:: GIVEN INFORMATION ::
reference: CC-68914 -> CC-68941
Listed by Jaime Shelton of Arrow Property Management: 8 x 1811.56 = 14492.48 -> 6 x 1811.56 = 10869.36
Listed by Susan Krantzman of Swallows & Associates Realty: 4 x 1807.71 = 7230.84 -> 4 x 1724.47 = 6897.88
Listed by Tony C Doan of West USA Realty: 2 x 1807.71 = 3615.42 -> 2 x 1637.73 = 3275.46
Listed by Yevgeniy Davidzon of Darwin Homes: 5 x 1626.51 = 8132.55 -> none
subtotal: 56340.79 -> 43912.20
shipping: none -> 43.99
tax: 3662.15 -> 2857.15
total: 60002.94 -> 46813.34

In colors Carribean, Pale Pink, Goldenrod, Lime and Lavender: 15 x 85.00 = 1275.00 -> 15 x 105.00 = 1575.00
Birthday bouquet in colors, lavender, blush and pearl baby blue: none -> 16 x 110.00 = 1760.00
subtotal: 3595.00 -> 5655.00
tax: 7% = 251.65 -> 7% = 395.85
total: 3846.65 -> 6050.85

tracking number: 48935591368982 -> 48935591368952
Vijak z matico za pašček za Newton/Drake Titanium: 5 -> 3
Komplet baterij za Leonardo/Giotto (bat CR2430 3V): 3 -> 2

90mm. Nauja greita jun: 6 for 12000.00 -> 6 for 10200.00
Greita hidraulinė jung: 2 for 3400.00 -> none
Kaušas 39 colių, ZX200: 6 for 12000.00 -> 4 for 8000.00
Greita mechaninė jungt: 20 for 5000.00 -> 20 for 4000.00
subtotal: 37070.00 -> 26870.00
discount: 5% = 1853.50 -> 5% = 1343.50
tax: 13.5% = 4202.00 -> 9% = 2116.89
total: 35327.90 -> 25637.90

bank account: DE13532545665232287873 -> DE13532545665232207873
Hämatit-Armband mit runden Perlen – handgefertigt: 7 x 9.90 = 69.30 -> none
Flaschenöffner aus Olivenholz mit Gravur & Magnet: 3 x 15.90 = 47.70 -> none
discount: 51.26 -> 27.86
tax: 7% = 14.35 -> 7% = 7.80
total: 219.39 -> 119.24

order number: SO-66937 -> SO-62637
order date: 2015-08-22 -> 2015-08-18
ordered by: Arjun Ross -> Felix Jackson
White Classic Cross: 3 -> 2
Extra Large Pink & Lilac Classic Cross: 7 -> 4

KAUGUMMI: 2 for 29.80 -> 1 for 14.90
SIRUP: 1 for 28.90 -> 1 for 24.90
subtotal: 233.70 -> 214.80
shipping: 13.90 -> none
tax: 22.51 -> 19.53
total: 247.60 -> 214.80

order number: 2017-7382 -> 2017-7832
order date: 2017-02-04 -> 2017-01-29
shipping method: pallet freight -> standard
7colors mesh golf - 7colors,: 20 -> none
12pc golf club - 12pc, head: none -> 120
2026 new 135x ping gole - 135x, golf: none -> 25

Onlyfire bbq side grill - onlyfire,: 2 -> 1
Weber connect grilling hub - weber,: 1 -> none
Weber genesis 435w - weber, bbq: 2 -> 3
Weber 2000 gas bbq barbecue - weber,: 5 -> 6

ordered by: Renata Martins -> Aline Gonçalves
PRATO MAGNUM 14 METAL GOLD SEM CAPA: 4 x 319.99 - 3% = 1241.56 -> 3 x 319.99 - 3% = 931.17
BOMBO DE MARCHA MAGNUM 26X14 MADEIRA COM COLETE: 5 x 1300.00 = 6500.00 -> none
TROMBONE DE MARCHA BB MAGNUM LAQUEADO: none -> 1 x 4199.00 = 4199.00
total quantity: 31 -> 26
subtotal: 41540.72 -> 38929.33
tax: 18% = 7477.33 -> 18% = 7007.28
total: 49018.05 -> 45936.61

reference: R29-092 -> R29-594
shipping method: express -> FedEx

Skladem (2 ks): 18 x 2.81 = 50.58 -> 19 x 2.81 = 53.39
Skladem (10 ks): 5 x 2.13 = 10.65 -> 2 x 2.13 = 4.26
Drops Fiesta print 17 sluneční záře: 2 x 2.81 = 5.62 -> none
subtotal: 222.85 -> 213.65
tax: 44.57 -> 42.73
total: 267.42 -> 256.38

:: TASK TO COMPLETE ::
Write out the lines of the listing from the one with "reference: R29-092 -> R29-594" to the very end, inclusive, exactly as they appear and with nothing added.

:: SOLUTION FOR THIS PROBLEM ::
reference: R29-092 -> R29-594
shipping method: express -> FedEx

Skladem (2 ks): 18 x 2.81 = 50.58 -> 19 x 2.81 = 53.39
Skladem (10 ks): 5 x 2.13 = 10.65 -> 2 x 2.13 = 4.26
Drops Fiesta print 17 sluneční záře: 2 x 2.81 = 5.62 -> none
subtotal: 222.85 -> 213.65
tax: 44.57 -> 42.73
total: 267.42 -> 256.38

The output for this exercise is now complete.